5 responses to “Carrierea calycina”

  1. pam- del mar,CA

    every day a new plant and flower.as an amateur horticulturist and botanist recovering from surgery and not being able to work in my tiny garden much, these photos make my day every day. thank you, DJ

  2. Douglas Justice

    Pam,
    Thanks for the accolades, but they surely should be redirected to Daniel Mosquin, the photographer and architect of this excellent blog. Like so many people, I don’t get out as often as I might, and I really look forward to the photo of the day. I hope your recovery is rapid and complete, and that you’re back enjoying the joys of horticulture in the garden soon.

  3. Daniel Mosquin

    I should add that despite the photograph being nothing special (a branch immersed in a vase isn’t my typical style), this is the second time that Botany Photo of the Day has featured a plant that is noteworthy because few people outside of Asia have seen it in flower. The other was this entry on Kadsura interior.

  4. Ron B

    The December 2007 PLANTSMAN magazine had an illustrated article on this tree written by P. Wharton and R. Lancaster.

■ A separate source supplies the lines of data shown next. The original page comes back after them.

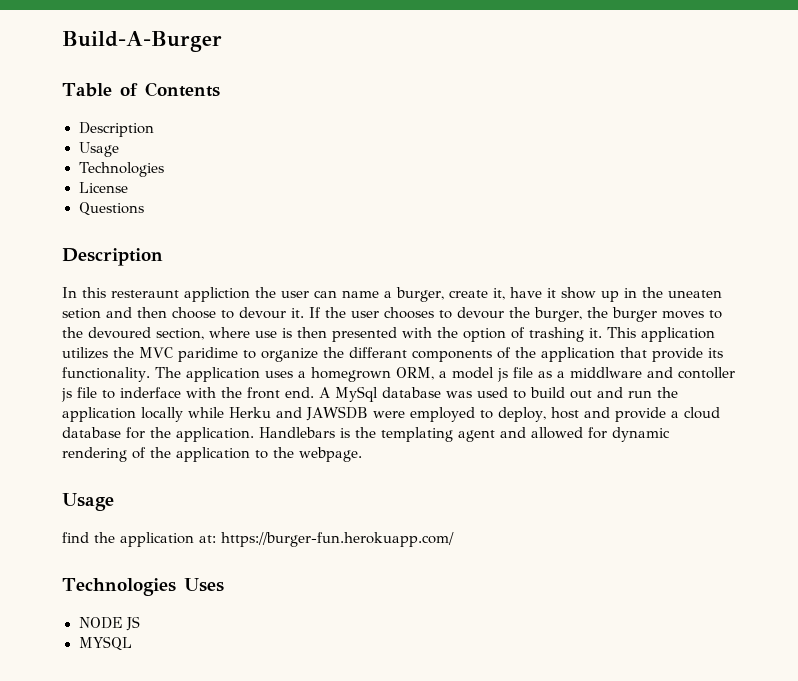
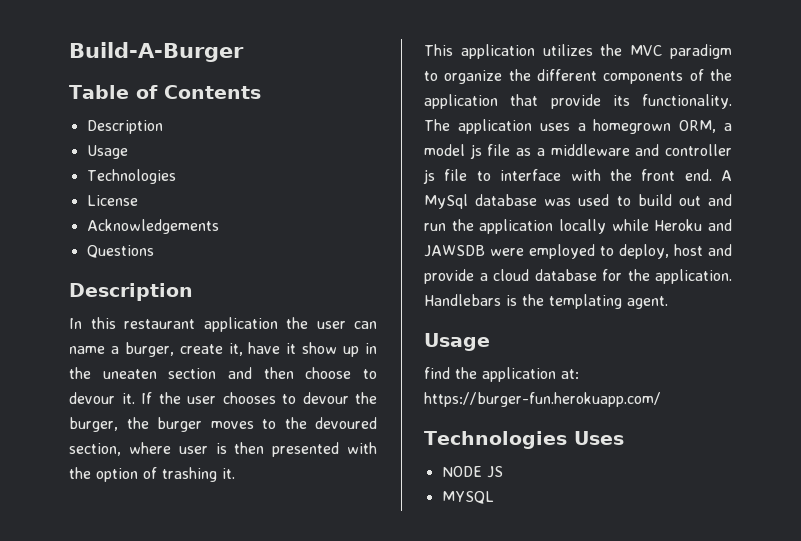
+ Acknowledgements
- In this resteraunt appliction the user can name a burger, create it, have it show up in the uneaten setion and then choose to devour it.
+ In this restaurant application the user can name a burger, create it, have it show up in the uneaten section and then choose to devour it.
- If the user chooses to devour the burger, the burger moves to the devoured section, where use is then presented with the option of trashing it. This application utilizes the MVC paridime to organize the differant components of the application that provide its functionality.
+ If the user chooses to devour the burger, the burger moves to the devoured section, where user is then presented with the option of trashing it.
+ This application utilizes the MVC paradigm to organize the different components of the application that provide its functionality.
- The application uses a homegrown ORM, a model js file as a middlware and contoller js file to inderface with the front end.
+ The application uses a homegrown ORM, a model js file as a middleware and controller js file to interface with the front end.
- A MySql database was used to build out and run the application locally while Herku and JAWSDB were employed to deploy, host and provide a cloud database for the application.
+ A MySql database was used to build out and run the application locally while Heroku and JAWSDB were employed to deploy, host and provide a cloud database for the application.
- Handlebars is the templating agent and allowed for dynamic rendering of the application to the webpage.
+ Handlebars is the templating agent.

    Glancing at the article I realized I have one of these in my garden. It was acquired from the volunteer greenhouse at the Seattle arboretum under the obviously wrong name of another Chinese tree producing compound leaves.

  5. Ron B

    My specimen has now flowered yearly for some time, that is probably how I could tell it was this species when I made my earlier comment. I believe it sets fruits, without crossing with another example – pointed pods appear after the bloom. However, I do not know if they are filled as the tree is a two-trunked beanpole with leaves etc. up at the top, out of reach, I suppose I could use a pole pruner and a ladder to clip them off.